For countries such as the United States, collaboration with China offers possibilities for redefining the R&D world of the 21st century. Finding solutions to some of the pressing global problems with scientific significance such as energy and climate change, avian flu, and HIV/AIDS will be impossible without China’s participation. Meanwhile, participation in these globally oriented, cross-functional, and cross-cultural knowledge networks represents an important learning platform for China’s scientific community. As the world has moved steadily toward a more collaborative model of research and transborder R&D cooperation has become more commonplace, China’s growing involvement has served as a valuable mechanism for a new form of technology transfer. By being able to bring its extensive pool of brainpower to participate in these vibrant networks of new knowledge creation, China has been able to move up the R&D value chain to become a more critical participant and partner. As these knowledge networks increasingly populate the world of R&D and innovation, China’s broader and deeper involvement will serve as a strategic mechanism for bringing China’s own S&T capabilities closer and closer to the forefront of the global S&T frontier.

Despite the problems it will face as it is implementing the comprehensive 15-year S&T development plan announced in early 2006, there is little doubt that China is becoming an important player in world S&T innovation. Both countries and corporations will be affected by China’s S&T development trajectory, and face the challenge of devising competitive and collaborative strategies to prepare for and take advantage of these changes in China. Not surprisingly, many governments throughout the world are entering into or expanding and deepening S&T relations with China. Moreover, among the growing number of MNCs that are focused on tapping into the global talent pool, more and more are establishing R&D centers in China. In addition, there is a rush among universities and research centers in Asia, Europe, and North America to build relationships with Chinese educational and research institutions. The changing complexion of China’s S&T relations and cooperative linkages reflects the deepening of the country’s talent pool and strengthening S&T capabilities. To ignore or underestimate the potential of these developments in China is to miss one of the most important strategic transformations and structural changes in the global economy of the 21st century.

Second, foreign direct investment (FDI) in China has been moving steadily up the value chain over the past three decades. Since China joined the World Trade Organization in late 2001, many MNCs have decided to relocate to China more and more of their high-end business operations, including the establishment of R&D laboratories. According to the Chinese Ministry of Commerce, the country is now host to more than 1,200 foreign R&D centers, including IBM, Cisco, GE, Procter and Gamble, Nokia, AstraZeneca, Panasonic, and Samsung. The purpose of these R&D laboratories is not simply to adapt their products for local markets but also to assemble native talent to carry on genuine R&D activities that could benefit the MNC’s global as well as regional competitive standing.
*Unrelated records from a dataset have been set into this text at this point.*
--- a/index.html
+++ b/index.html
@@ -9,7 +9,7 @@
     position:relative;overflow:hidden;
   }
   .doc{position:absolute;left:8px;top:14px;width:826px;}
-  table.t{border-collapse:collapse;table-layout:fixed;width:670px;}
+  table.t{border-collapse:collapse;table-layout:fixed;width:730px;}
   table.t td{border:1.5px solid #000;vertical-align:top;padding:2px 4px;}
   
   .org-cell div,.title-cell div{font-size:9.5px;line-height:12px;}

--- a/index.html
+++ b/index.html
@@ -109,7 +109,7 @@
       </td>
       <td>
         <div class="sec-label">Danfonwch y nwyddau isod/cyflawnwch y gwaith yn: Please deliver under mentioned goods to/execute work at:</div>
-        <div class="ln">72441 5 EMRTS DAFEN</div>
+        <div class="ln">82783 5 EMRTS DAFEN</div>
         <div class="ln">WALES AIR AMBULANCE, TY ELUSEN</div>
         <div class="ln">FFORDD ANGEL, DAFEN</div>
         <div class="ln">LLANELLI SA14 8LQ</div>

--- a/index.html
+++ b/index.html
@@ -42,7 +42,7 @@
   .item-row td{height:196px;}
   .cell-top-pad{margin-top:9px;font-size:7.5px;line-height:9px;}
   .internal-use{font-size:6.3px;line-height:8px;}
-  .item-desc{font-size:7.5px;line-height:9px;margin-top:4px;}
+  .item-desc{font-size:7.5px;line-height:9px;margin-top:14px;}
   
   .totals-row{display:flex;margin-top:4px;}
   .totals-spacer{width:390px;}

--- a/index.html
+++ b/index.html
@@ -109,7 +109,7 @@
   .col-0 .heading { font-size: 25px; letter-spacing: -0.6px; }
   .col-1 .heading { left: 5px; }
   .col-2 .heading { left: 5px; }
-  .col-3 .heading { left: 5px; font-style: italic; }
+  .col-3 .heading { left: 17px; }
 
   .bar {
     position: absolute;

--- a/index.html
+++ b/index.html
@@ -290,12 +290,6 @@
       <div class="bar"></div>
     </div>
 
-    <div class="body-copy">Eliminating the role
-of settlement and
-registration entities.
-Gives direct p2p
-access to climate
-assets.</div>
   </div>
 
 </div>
For example, Microsoft Research Asia, the successor to Microsoft Research China, established in 1998, has expanded into an organization that employs more than 350 researchers and engineers, most hired locally; has published 3,000 papers in top international journals and conferences; and has achieved many important, albeit incremental in most cases, technological breakthroughs. Technologies from Microsoft Research Asia have not only made it into Microsoft global products but have also had an influence on the broader information technology (IT) community. MNCs now see enhanced prospects for migrating more of their outsourcing operations to China. Foreign firms also have expanded their collaboration with Chinese institutions of learning on various research fronts.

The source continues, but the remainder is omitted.